### Available data

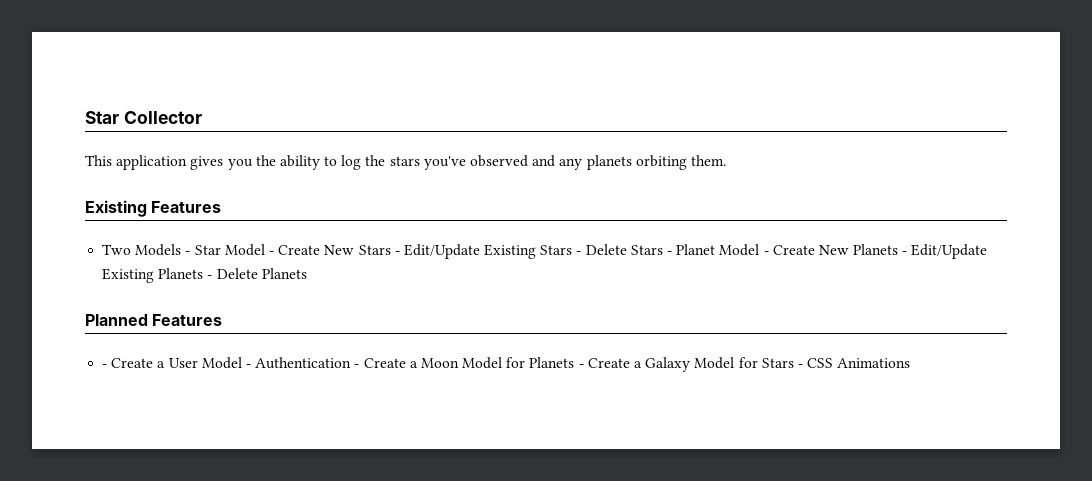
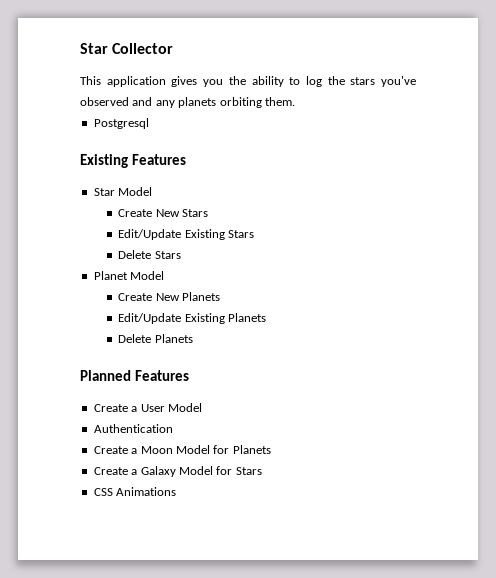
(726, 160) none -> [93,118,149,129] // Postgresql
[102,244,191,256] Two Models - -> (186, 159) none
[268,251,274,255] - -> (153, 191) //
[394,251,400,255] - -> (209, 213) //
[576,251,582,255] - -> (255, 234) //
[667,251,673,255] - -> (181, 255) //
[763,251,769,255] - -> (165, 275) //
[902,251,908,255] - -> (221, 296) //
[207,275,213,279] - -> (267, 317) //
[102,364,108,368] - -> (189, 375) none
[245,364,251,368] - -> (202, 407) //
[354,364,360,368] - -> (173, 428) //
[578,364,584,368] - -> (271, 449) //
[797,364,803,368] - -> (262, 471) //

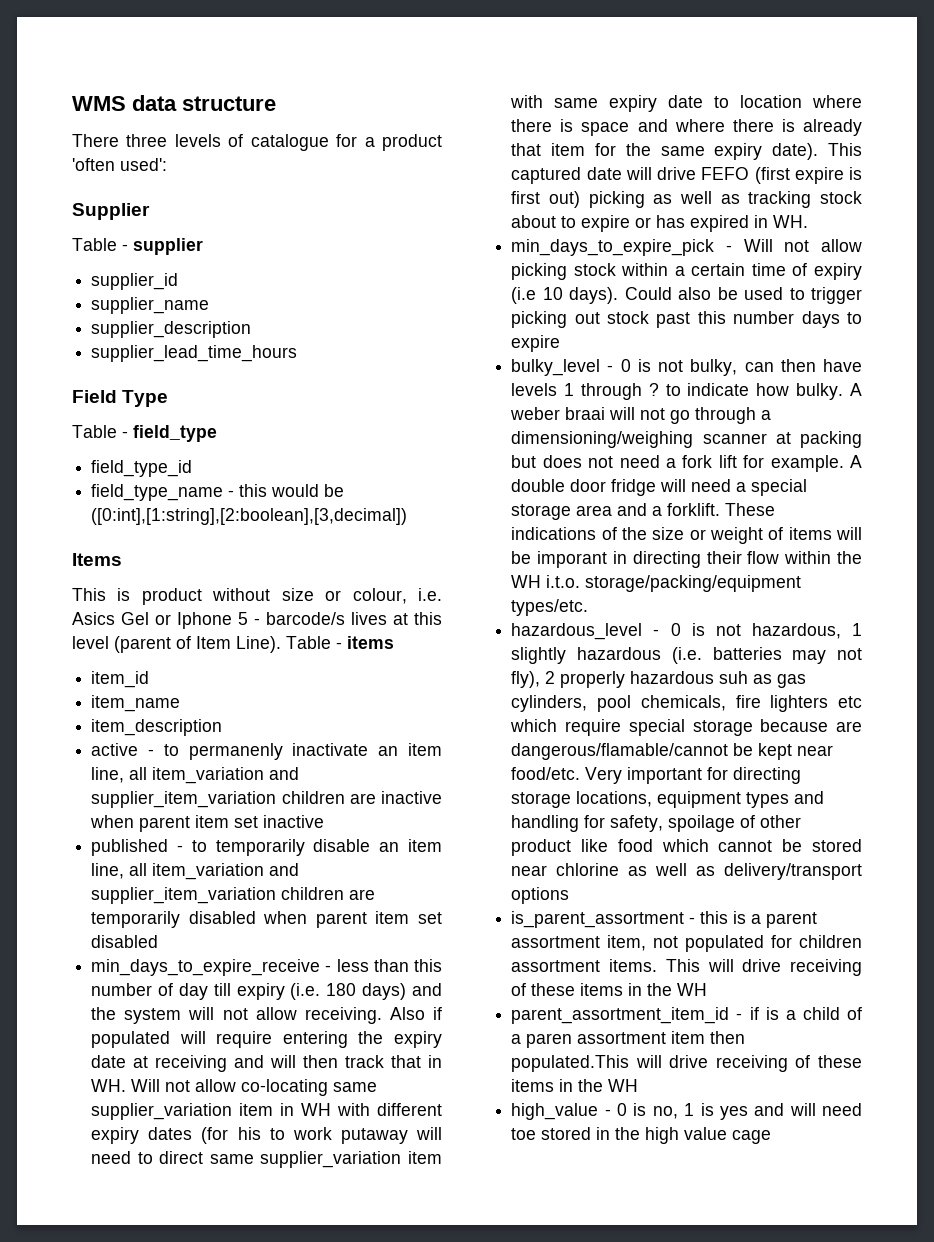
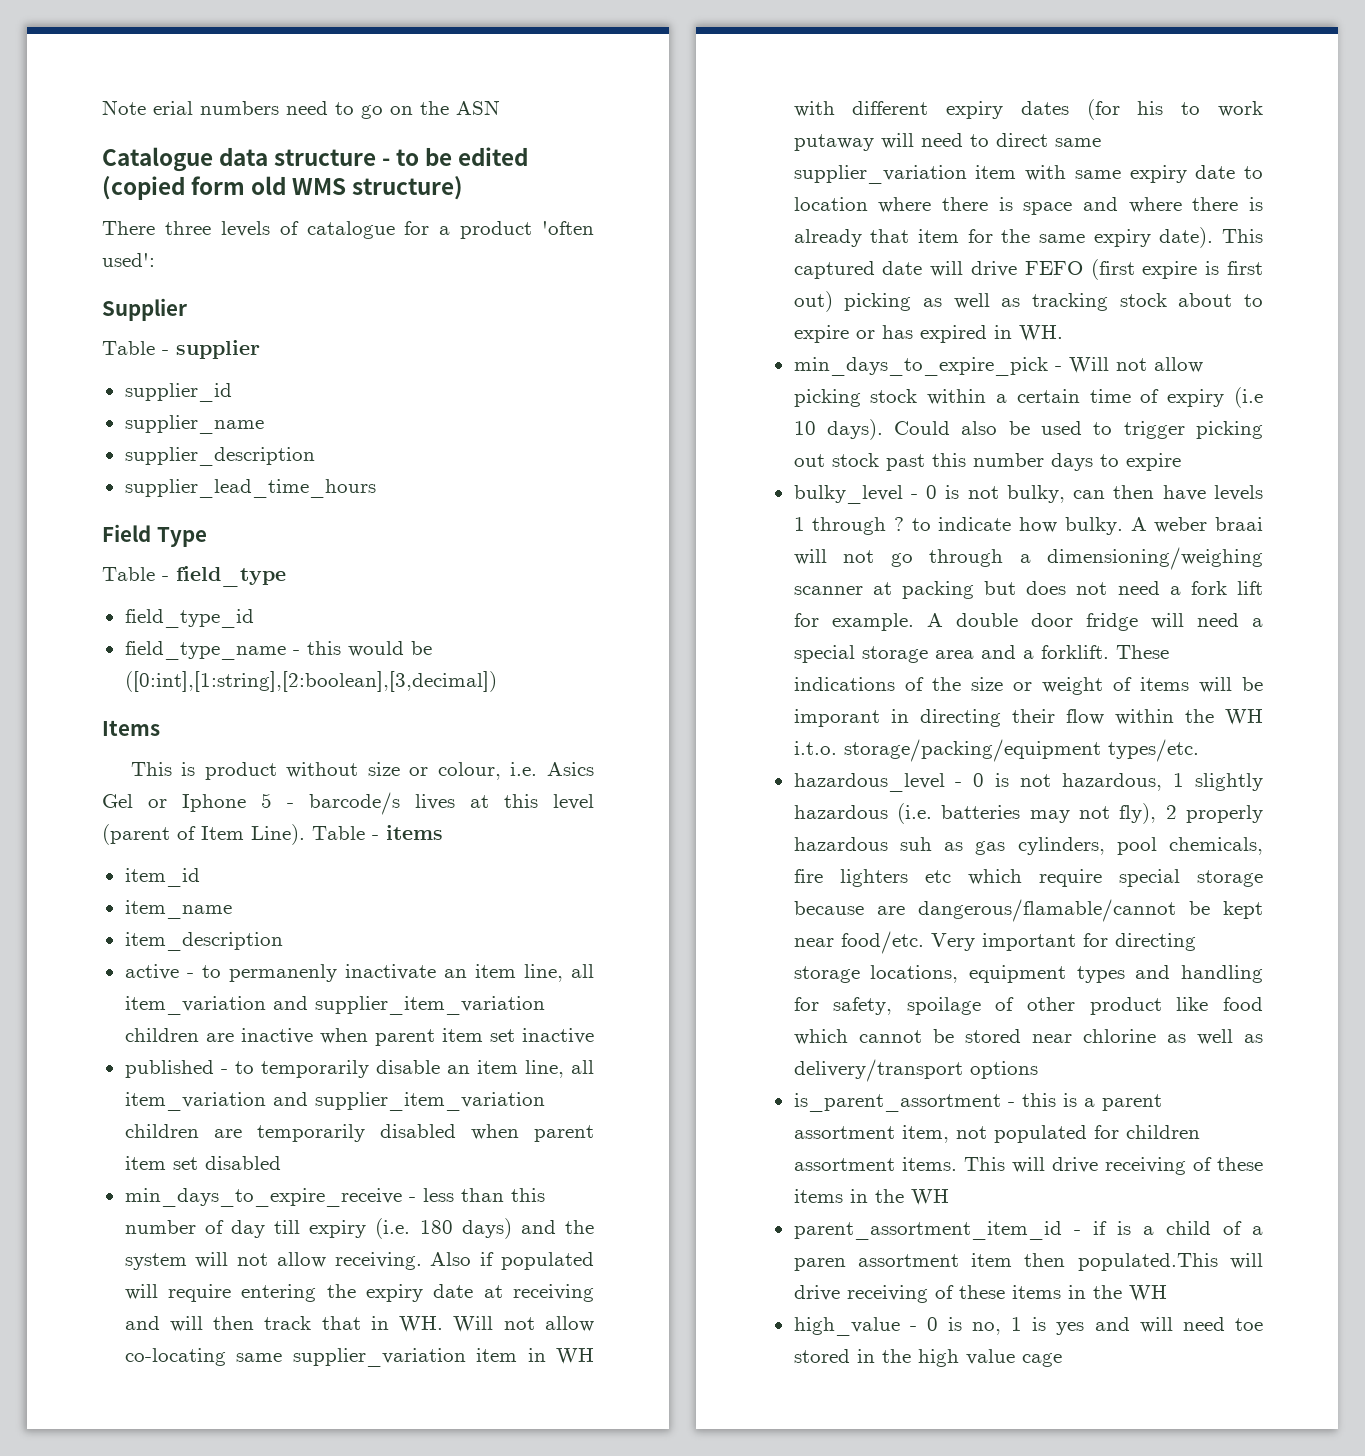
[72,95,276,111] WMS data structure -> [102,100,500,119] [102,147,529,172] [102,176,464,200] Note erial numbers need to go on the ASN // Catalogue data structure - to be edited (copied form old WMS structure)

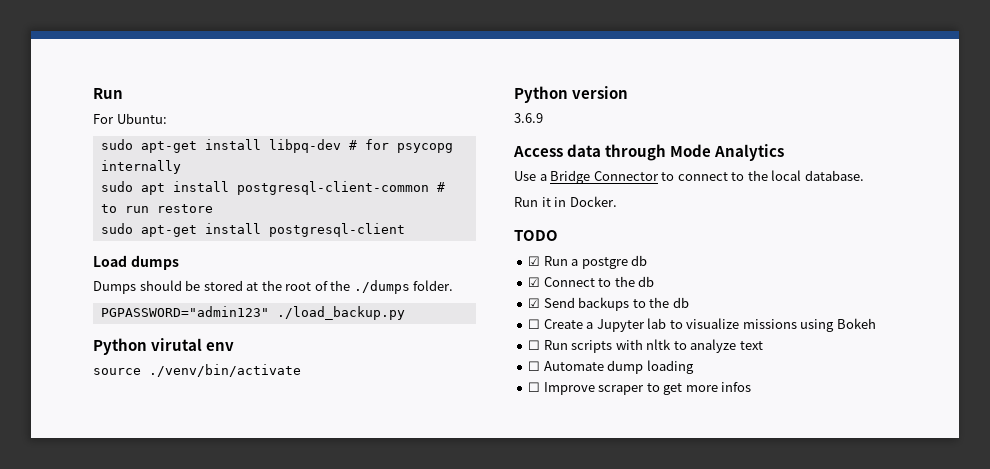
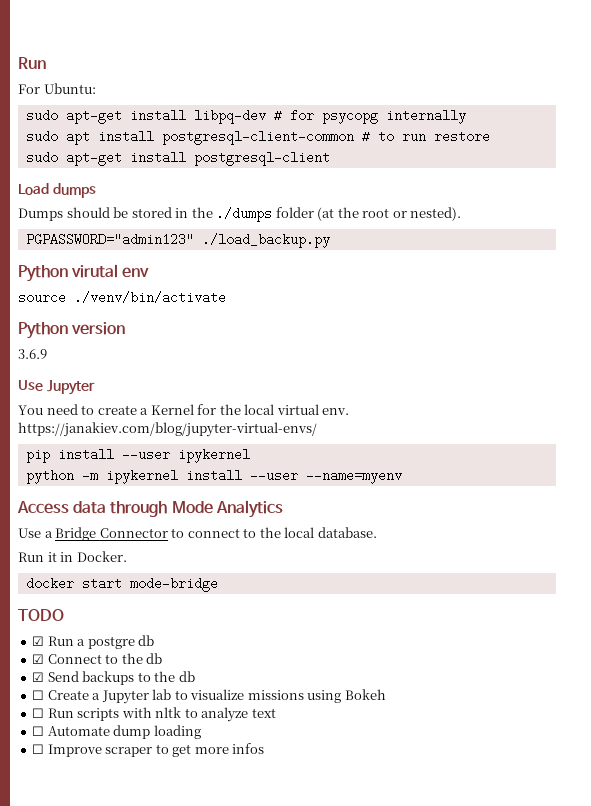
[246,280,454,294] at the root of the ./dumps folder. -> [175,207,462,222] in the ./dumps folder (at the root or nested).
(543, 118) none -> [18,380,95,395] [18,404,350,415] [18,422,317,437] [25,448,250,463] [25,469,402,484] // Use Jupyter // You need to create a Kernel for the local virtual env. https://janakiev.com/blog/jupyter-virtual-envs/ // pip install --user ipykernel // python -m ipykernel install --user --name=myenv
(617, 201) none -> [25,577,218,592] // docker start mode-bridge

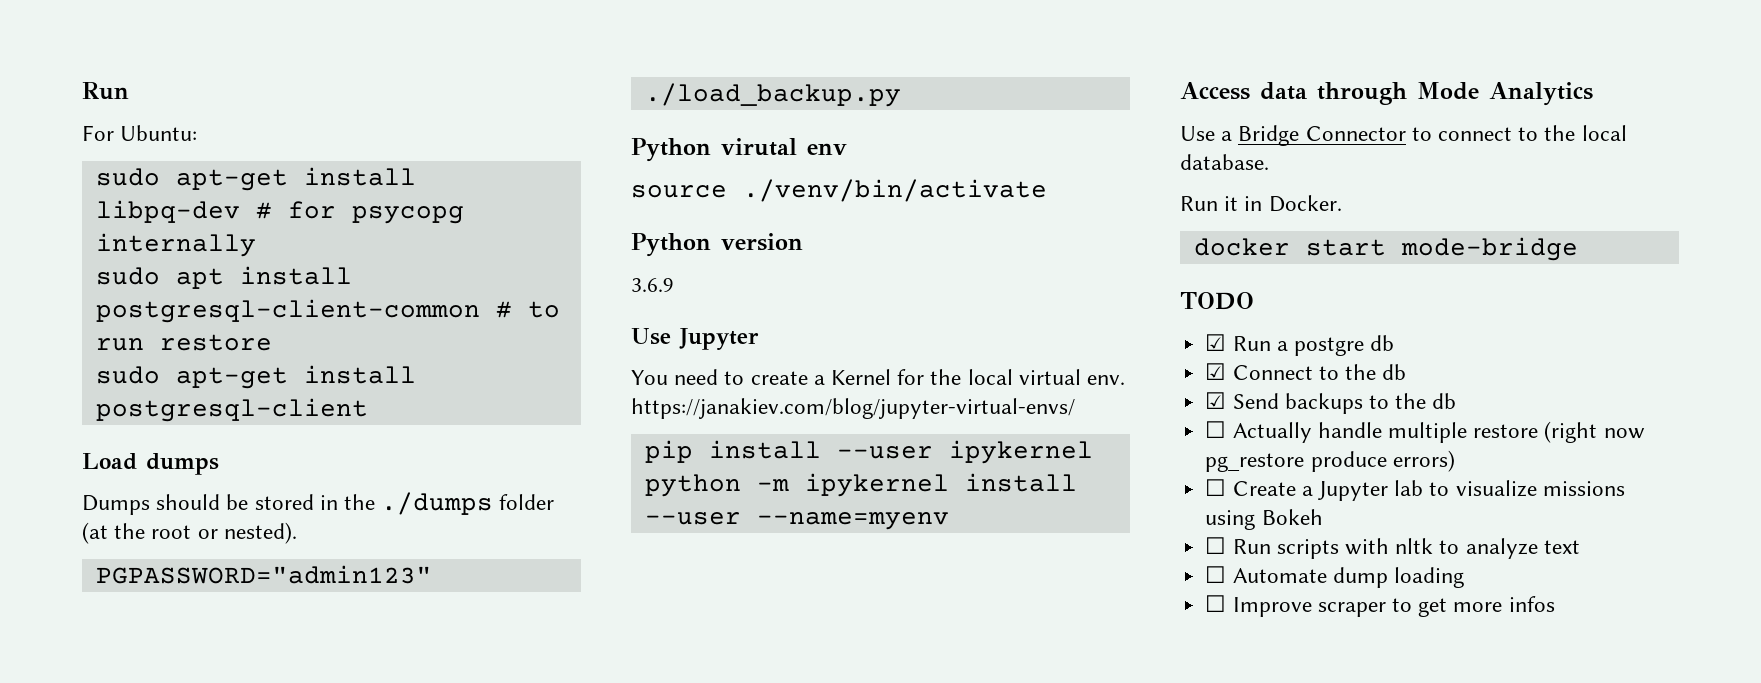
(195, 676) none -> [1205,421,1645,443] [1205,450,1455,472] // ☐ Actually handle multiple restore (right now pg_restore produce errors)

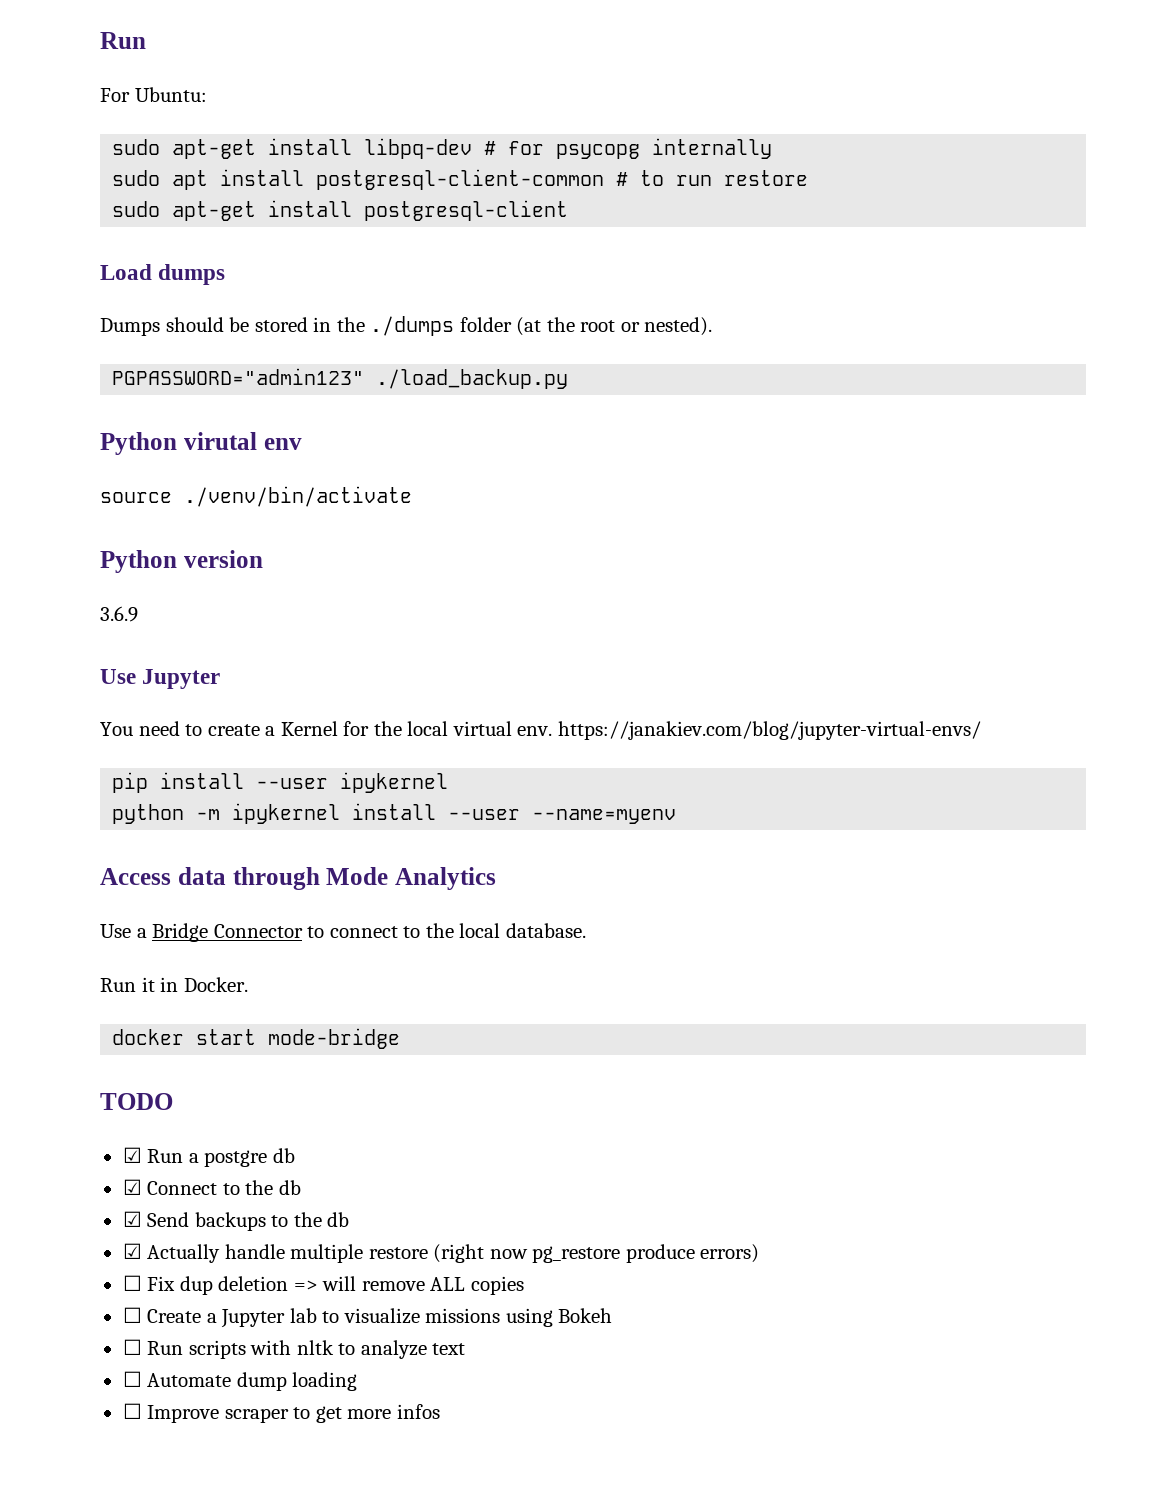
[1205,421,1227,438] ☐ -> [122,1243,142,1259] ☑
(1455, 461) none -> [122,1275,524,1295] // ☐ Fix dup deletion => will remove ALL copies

### Directions
Write out the whole listing exactly, with no pictures.

### Answer for the task
(726, 160) none -> [93,118,149,129] // Postgresql
[102,244,191,256] Two Models - -> (186, 159) none
[268,251,274,255] - -> (153, 191) //
[394,251,400,255] - -> (209, 213) //
[576,251,582,255] - -> (255, 234) //
[667,251,673,255] - -> (181, 255) //
[763,251,769,255] - -> (165, 275) //
[902,251,908,255] - -> (221, 296) //
[207,275,213,279] - -> (267, 317) //
[102,364,108,368] - -> (189, 375) none
[245,364,251,368] - -> (202, 407) //
[354,364,360,368] - -> (173, 428) //
[578,364,584,368] - -> (271, 449) //
[797,364,803,368] - -> (262, 471) //

[72,95,276,111] WMS data structure -> [102,100,500,119] [102,147,529,172] [102,176,464,200] Note erial numbers need to go on the ASN // Catalogue data structure - to be edited (copied form old WMS structure)

[246,280,454,294] at the root of the ./dumps folder. -> [175,207,462,222] in the ./dumps folder (at the root or nested).
(543, 118) none -> [18,380,95,395] [18,404,350,415] [18,422,317,437] [25,448,250,463] [25,469,402,484] // Use Jupyter // You need to create a Kernel for the local virtual env. https://janakiev.com/blog/jupyter-virtual-envs/ // pip install --user ipykernel // python -m ipykernel install --user --name=myenv
(617, 201) none -> [25,577,218,592] // docker start mode-bridge

(195, 676) none -> [1205,421,1645,443] [1205,450,1455,472] // ☐ Actually handle multiple restore (right now pg_restore produce errors)

[1205,421,1227,438] ☐ -> [122,1243,142,1259] ☑
(1455, 461) none -> [122,1275,524,1295] // ☐ Fix dup deletion => will remove ALL copies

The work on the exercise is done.